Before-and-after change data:
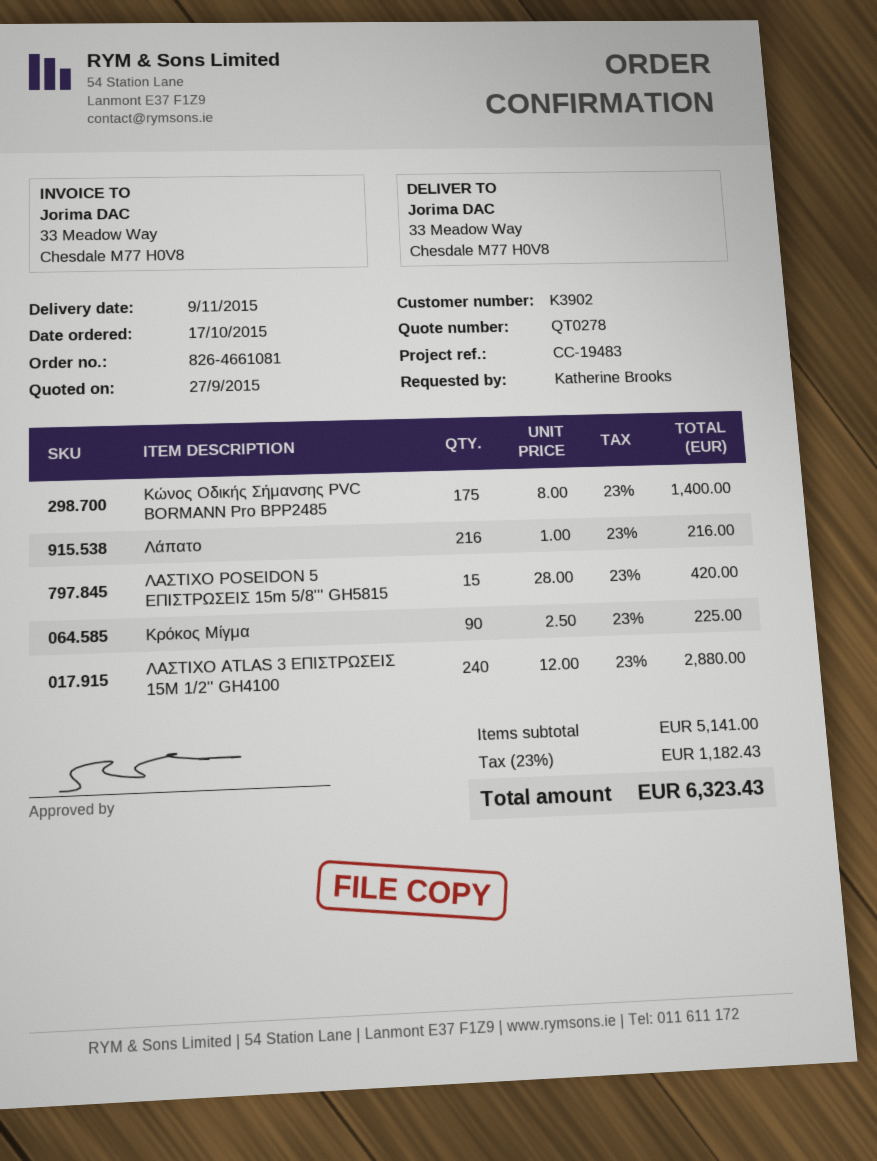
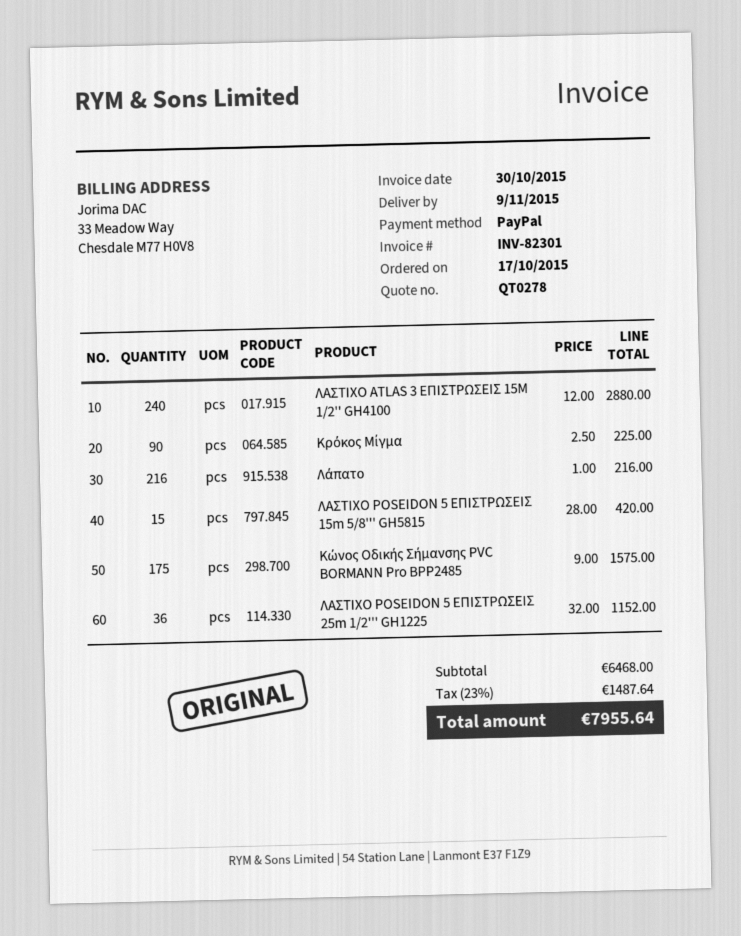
Κώνος Οδικής Σήμανσης PVC BORMANN Pro BPP2485: 175 x 8.00 = 1400.00 -> 175 x 9.00 = 1575.00
ΛΑΣΤΙΧΟ POSEIDON 5 ΕΠΙΣΤΡΩΣΕΙΣ 25m 1/2''' GH1225: none -> 36 x 32.00 = 1152.00
subtotal: 5141.00 -> 6468.00
tax: 23% = 1182.43 -> 23% = 1487.64
total: 6323.43 -> 7955.64

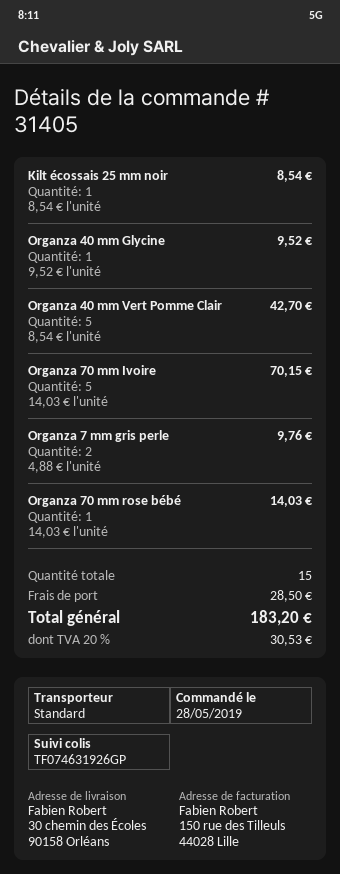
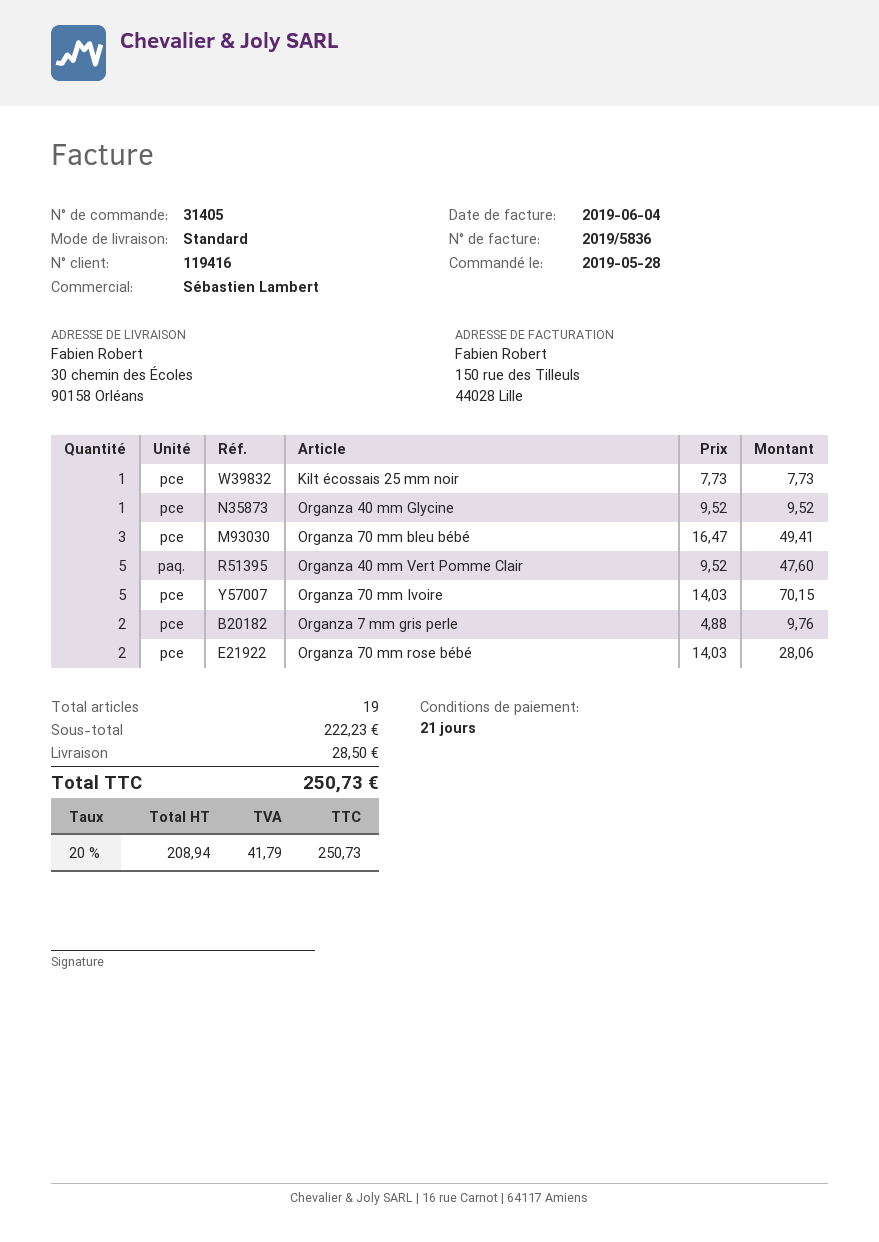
Kilt écossais 25 mm noir: 1 x 8.54 = 8.54 -> 1 x 7.73 = 7.73
Organza 40 mm Vert Pomme Clair: 5 x 8.54 = 42.70 -> 5 x 9.52 = 47.60
Organza 70 mm rose bébé: 1 x 14.03 = 14.03 -> 2 x 14.03 = 28.06
Organza 70 mm bleu bébé: none -> 3 x 16.47 = 49.41
total quantity: 15 -> 19
tax: 20% = 30.53 -> 20% = 41.79
total: 183.20 -> 250.73

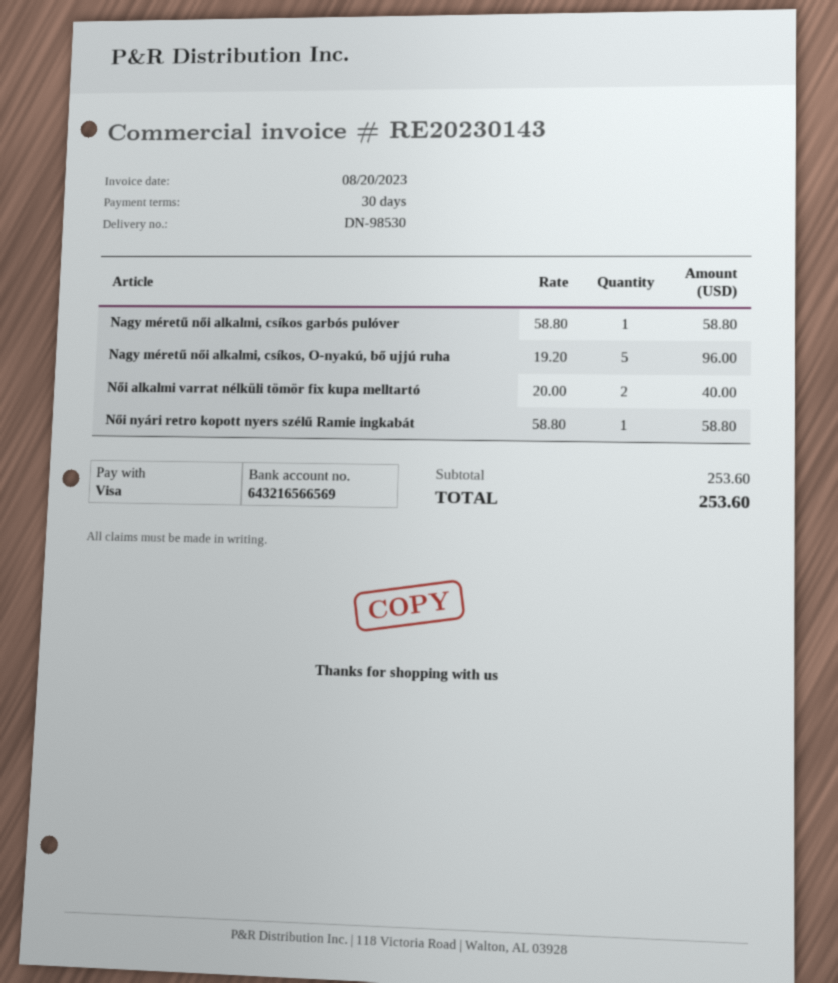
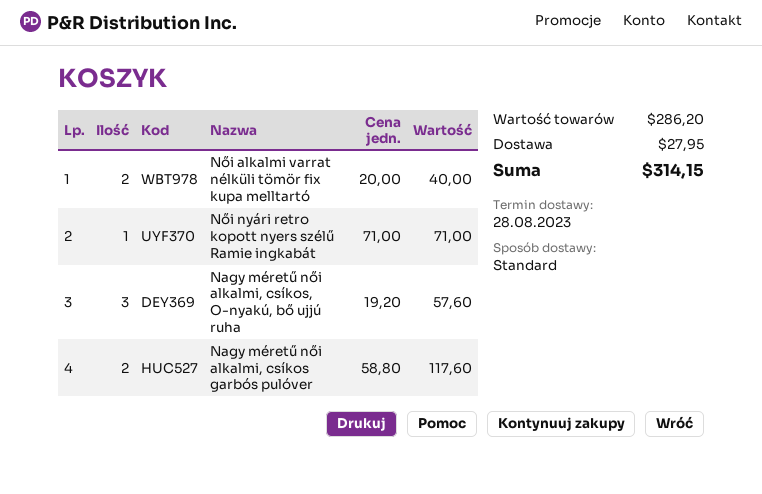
Nagy méretű női alkalmi, csíkos garbós pulóver: 1 x 58.80 = 58.80 -> 2 x 58.80 = 117.60
Nagy méretű női alkalmi, csíkos, O-nyakú, bő ujjú ruha: 5 x 19.20 = 96.00 -> 3 x 19.20 = 57.60
Női nyári retro kopott nyers szélű Ramie ingkabát: 1 x 58.80 = 58.80 -> 1 x 71.00 = 71.00
subtotal: 253.60 -> 286.20
shipping: none -> 27.95
total: 253.60 -> 314.15

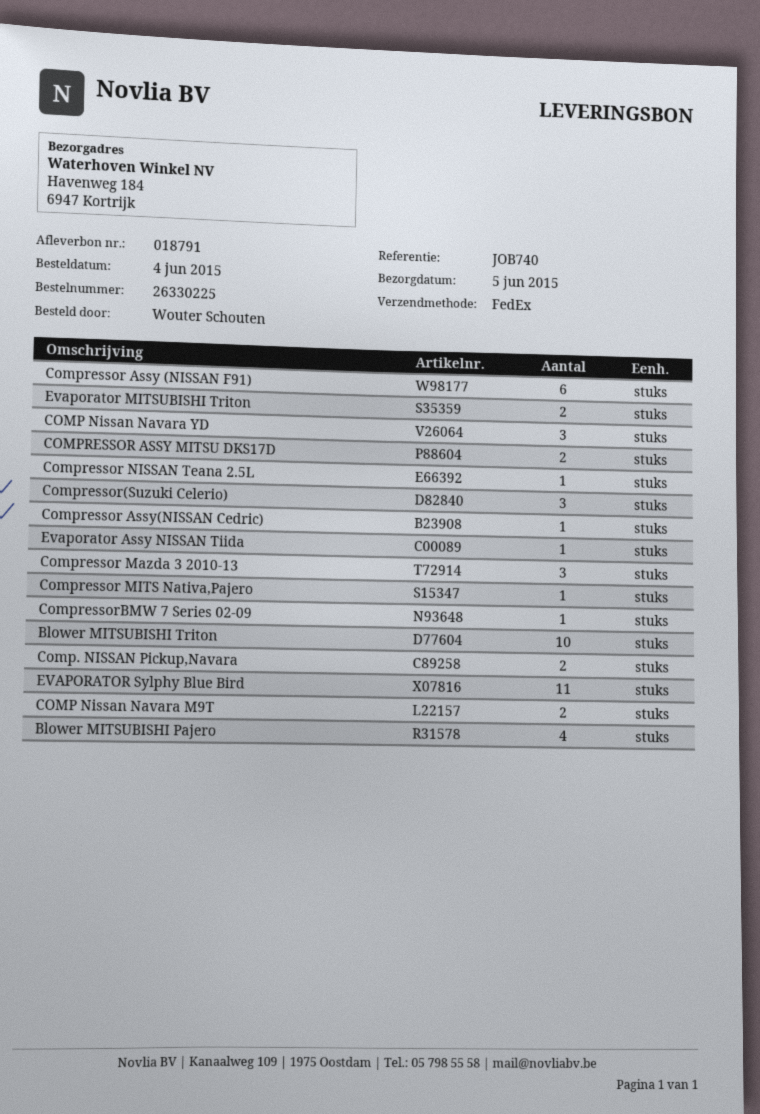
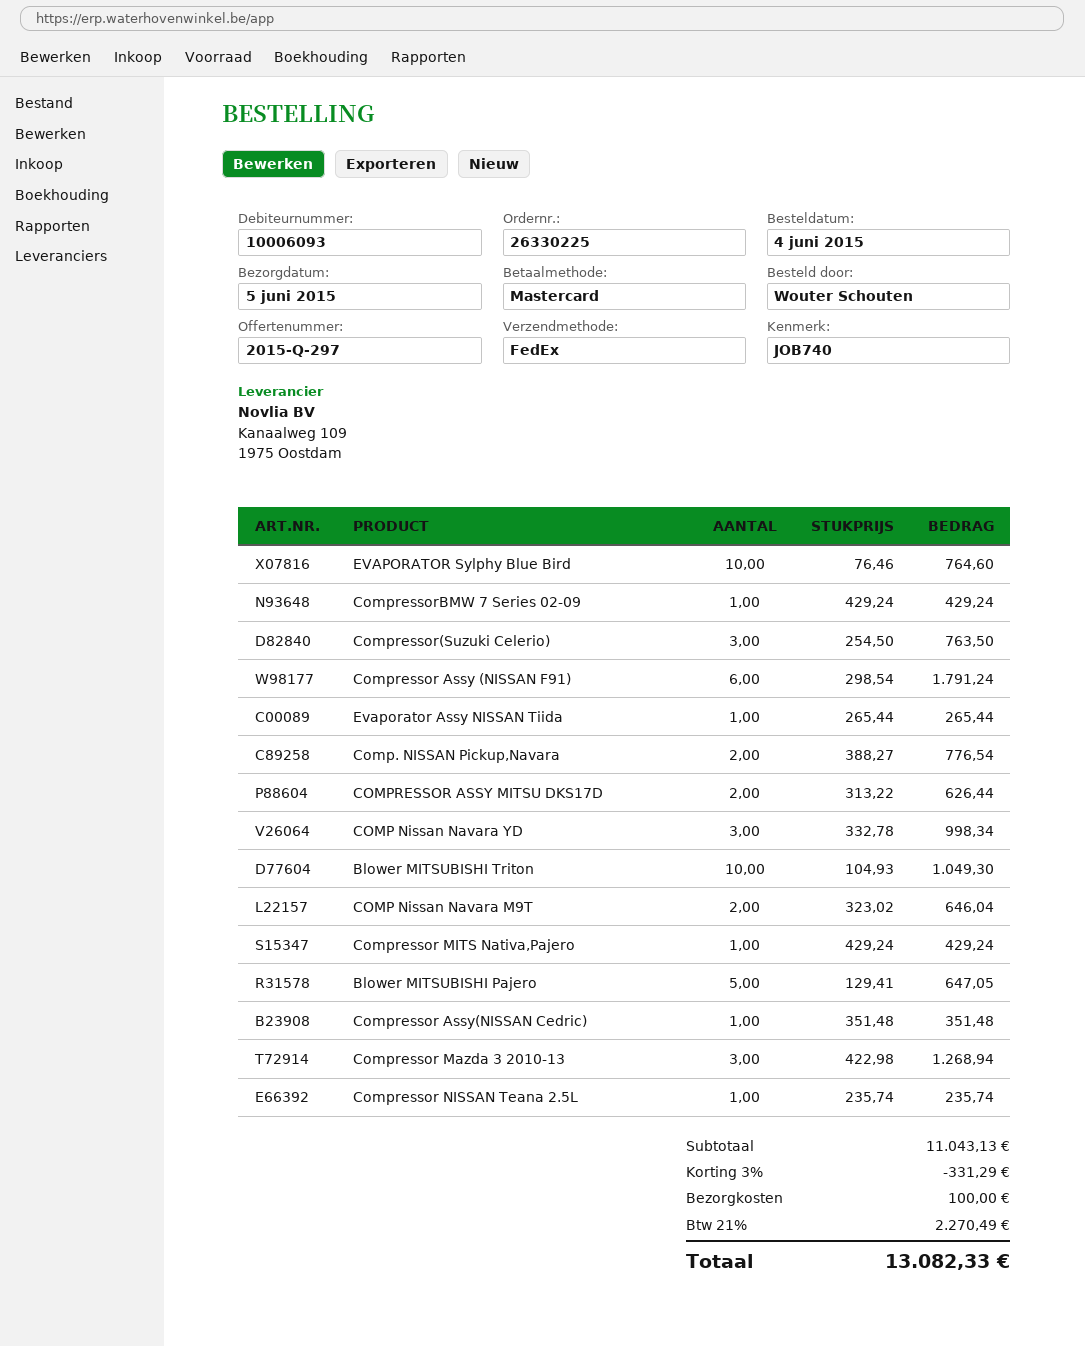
Evaporator MITSUBISHI Triton: 2 -> none
EVAPORATOR Sylphy Blue Bird: 11 -> 10
Blower MITSUBISHI Pajero: 4 -> 5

:: Task instructions ::
Transcribe the entries above exactly, from their first line through the line with "Evaporator MITSUBISHI Triton: 2 -> none", and omit all pictures.

:: Exercise solution ::
Κώνος Οδικής Σήμανσης PVC BORMANN Pro BPP2485: 175 x 8.00 = 1400.00 -> 175 x 9.00 = 1575.00
ΛΑΣΤΙΧΟ POSEIDON 5 ΕΠΙΣΤΡΩΣΕΙΣ 25m 1/2''' GH1225: none -> 36 x 32.00 = 1152.00
subtotal: 5141.00 -> 6468.00
tax: 23% = 1182.43 -> 23% = 1487.64
total: 6323.43 -> 7955.64

Kilt écossais 25 mm noir: 1 x 8.54 = 8.54 -> 1 x 7.73 = 7.73
Organza 40 mm Vert Pomme Clair: 5 x 8.54 = 42.70 -> 5 x 9.52 = 47.60
Organza 70 mm rose bébé: 1 x 14.03 = 14.03 -> 2 x 14.03 = 28.06
Organza 70 mm bleu bébé: none -> 3 x 16.47 = 49.41
total quantity: 15 -> 19
tax: 20% = 30.53 -> 20% = 41.79
total: 183.20 -> 250.73

Nagy méretű női alkalmi, csíkos garbós pulóver: 1 x 58.80 = 58.80 -> 2 x 58.80 = 117.60
Nagy méretű női alkalmi, csíkos, O-nyakú, bő ujjú ruha: 5 x 19.20 = 96.00 -> 3 x 19.20 = 57.60
Női nyári retro kopott nyers szélű Ramie ingkabát: 1 x 58.80 = 58.80 -> 1 x 71.00 = 71.00
subtotal: 253.60 -> 286.20
shipping: none -> 27.95
total: 253.60 -> 314.15

Evaporator MITSUBISHI Triton: 2 -> none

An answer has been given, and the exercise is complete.